Il y en a un autre aussi. Son nom signifie : le porteur de lumière dans le passage. Je l’ai vu inventer des voies très audacieuses. Derrière son petit look de chef du service Comptabilité chez feu E.D.F., il était terriblement inventif, il m’aidait à regarder le monde sous un jour enchanteur. Avec lui, s’en laisser conter devenait un jeu enthousiasmant. Ça réveillait mon courage. Lui parler faisait de mes tentatives une féérie. Si ! Plusieurs fois, à certains carrefours de sa vie, il est venu me voir, même après que j’aie encore quitté Paris et que ma vie ait traversé des tunnels d’effroyables opacités. Comme si évoquer avec moi ce qu’il mijotait revenait à passer un seuil. Comme si j’étais la sorcière gardienne de la porte secrète et que j’allais sortir de mon aube le peigne à lisser les chemins. La dernière fois, j’ai refusé. Je ne pouvais pas. C’est difficile, ce genre de refus, parce que les gens ont tendance à vouloir qu’on les justifie. C’est comme pour un divorce. Personne ne vous demande jamais pourquoi ce mariage. Mais divorcez et là, il vous faudra articuler des raisons. Ne commencez surtout pas à vous la jouer Montaigne – parce que c’était lui, parce que c’était moi ! Mais il n’est plus lui ? Tu n’es plus toi ? – Ou alors il vous faudra soutenir une discussion sur la persistance de l’identité et là, où est la sortie de l’auberge ?

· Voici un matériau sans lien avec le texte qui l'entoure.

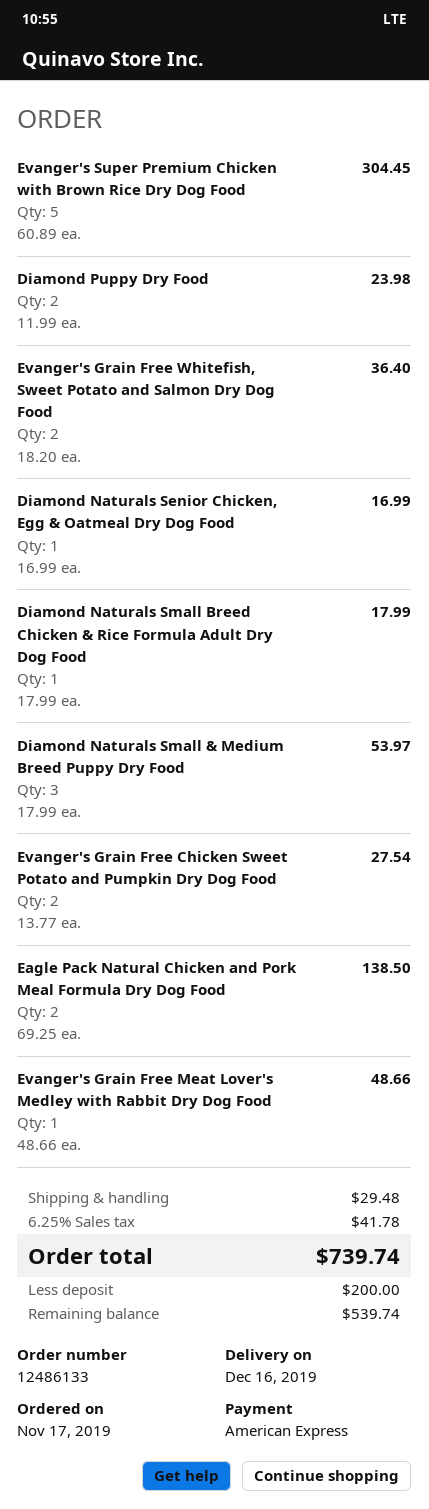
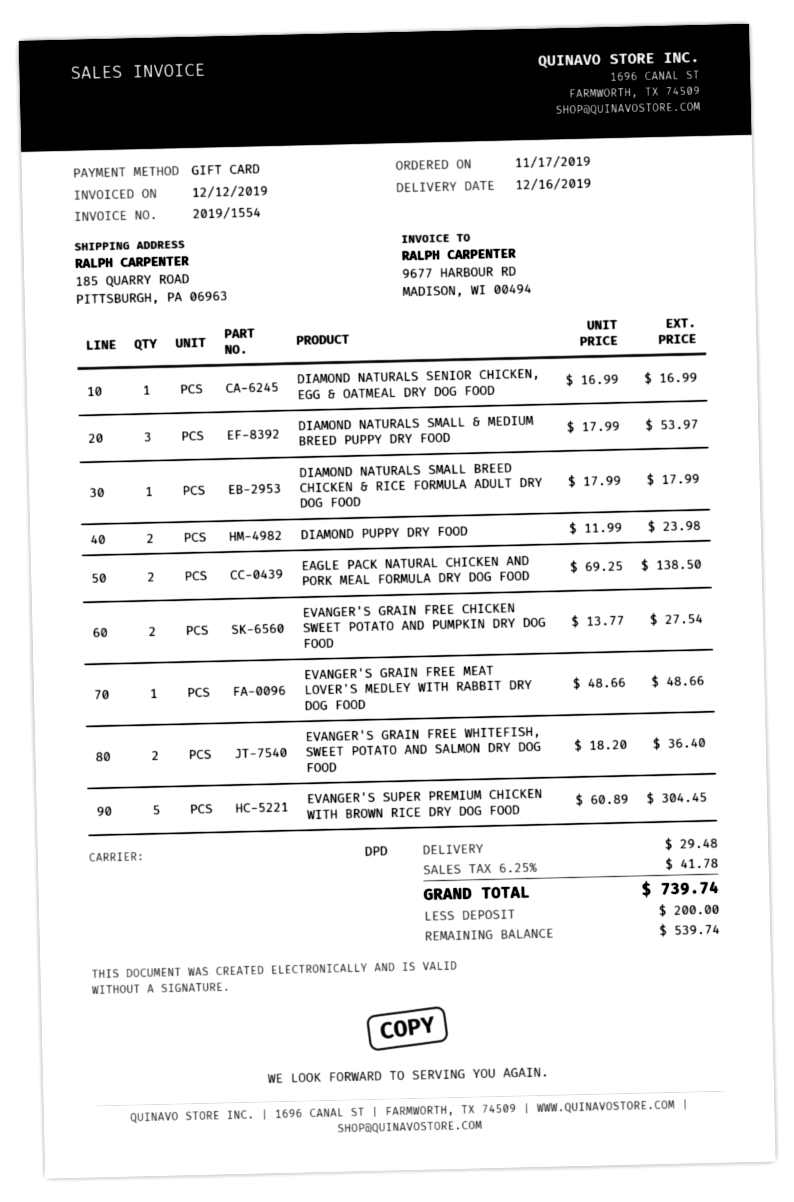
payment method: American Express -> gift card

Parfois, je me sens curieuse, ou attendrie par certaines personnes ; parfois, ça dure et puis un jour… J’ai tendance à disparaître, quand je ne peux plus bénir certains « choix », quand je ne suis pas un témoin paisible… Ça ne sert à rien, de rester dans la proximité, si ce n’est pas de tout cœur et le souffle libre. Ça n’empêche pas les pensées fugaces et l’affection vivace. C’est juste que… ne sommes-nous pas responsables de notre vie ? je reste persuadée que ce qui l’entrave, ce qui – réduit la vitalité, ternit le flux d’amour, occulte la joie et menace la liberté – doit être reconsidéré dans la distance. La liberté est un indice majeur de l’amitié. Que ce soit clair : on ne doit compter sur personne. L’amitié n’est pas fonctionnelle. Pouvoir compter sur quelqu’un n’est pas le signe qu’il s’agit là d’une amitié. Je compte sur l’abondance du monde, sa vastitude toujours insoupçonnée et les relais inopinés de cette vastitude prodigue… Peut-être que l’amie, c’est celle qui vous rejette encore et encore dans le courant de l’existence, qui vous re-dépose sans cesse au seuil de la vastitude.

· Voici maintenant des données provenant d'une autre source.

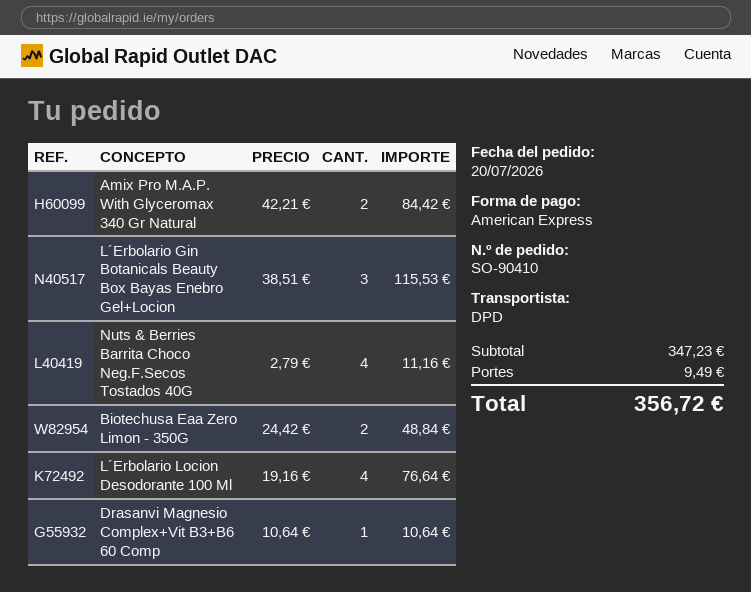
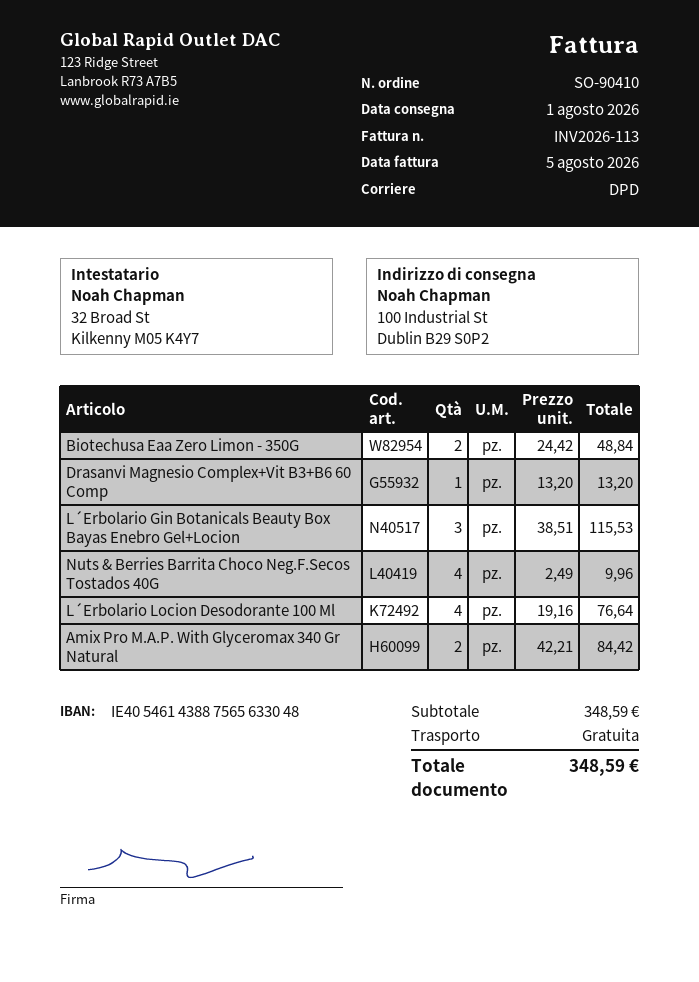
Nuts & Berries Barrita Choco Neg.F.Secos Tostados 40G: 4 x 2.79 = 11.16 -> 4 x 2.49 = 9.96
Drasanvi Magnesio Complex+Vit B3+B6 60 Comp: 1 x 10.64 = 10.64 -> 1 x 13.20 = 13.20
subtotal: 347.23 -> 348.59
shipping: 9.49 -> 0.00
total: 356.72 -> 348.59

Quand je suis incapable de bénir les explorations de l’autre, si je ressens vivement l’obstruction de mon passage dans le courant de la vie et la nausée qui enfle en moi, un détour s’impose. À quelle distance dois-je être pour retrouver une liberté de respirer, de bouger ? Où dois-je me mettre pour me sentir libre de sourire ? Ça ne délivrera pas la planète des dangers apocalyptiques, que je refuse de réfléchir à mon hygiène relationnelle. Je suis peut-être à vous parler des dessous de la mort ?
Bon. Continuons. Qu’est-ce que c’est que cette affaire d’amitié ? Est-ce toujours de l’amitié, quand je n’arrive plus à écouter, sans sentir en moi monter le rugissement ? Est-ce encore de l’amitié, si je dois raidir ma nuque, pour continuer à voir ce que je vois ? Si en entrant dans cette sphère-là, je me retrouve en apnée ? Ce qui regimbe en moi n’a alors rien de personnel. Si je vous avoue que je rechigne à l’irrespect de la vie, est-ce que je vais encore être traitée de péteuse ? Qui suis-je pour estimer par où passe la vie, où surgit son impasse ? Personne, justement. Ma réticence ne procède pas d’un intérêt particulier. Ce n’est pas une décision intellectuelle, ni une répulsion émotionnelle… C’est vrai, je commence toujours par m’ennuyer ; voilà un indice. Mais c’est aussi une réaction physique. Un haut le cœur. Une respiration en suspens. Une crispation. Une fuite impérieuse qui s’amorce. En fait, un retrait qui a déjà commencé… Le mouvement de me sauver a déjà commencé dans le secret de mon organisation musculo-squelettique, et si ça dure un peu, ça doit déjà s’inscrire dans mes organes. On dirait que je suis toujours là, mais en fait, tout mon système organique me prédispose à déguerpir.
Parfois le temps ayant favorisé le distendu, je peux laisser revenir certains émerveillements. En général l’autre personne ne tolère pas trop ce retour enraciné dans la reconnaissance de ce qui a eu lieu et pétri du souvenir persistant de cet émerveillement, peut-être mâtiné de manque. Je m’étais retirée. Je ne pouvais pas m’en abstenir. Mais c’était une décision unilatérale. Je suis tentée de revenir ? Il est rare que l’autre accepte de s’exposer à une nouvelle approche, au risque d’un nouveau retrait… Je peux essayer de respecter les mouvements complexes de mes attirances relationnelles, mais quid du désir de l’autre ?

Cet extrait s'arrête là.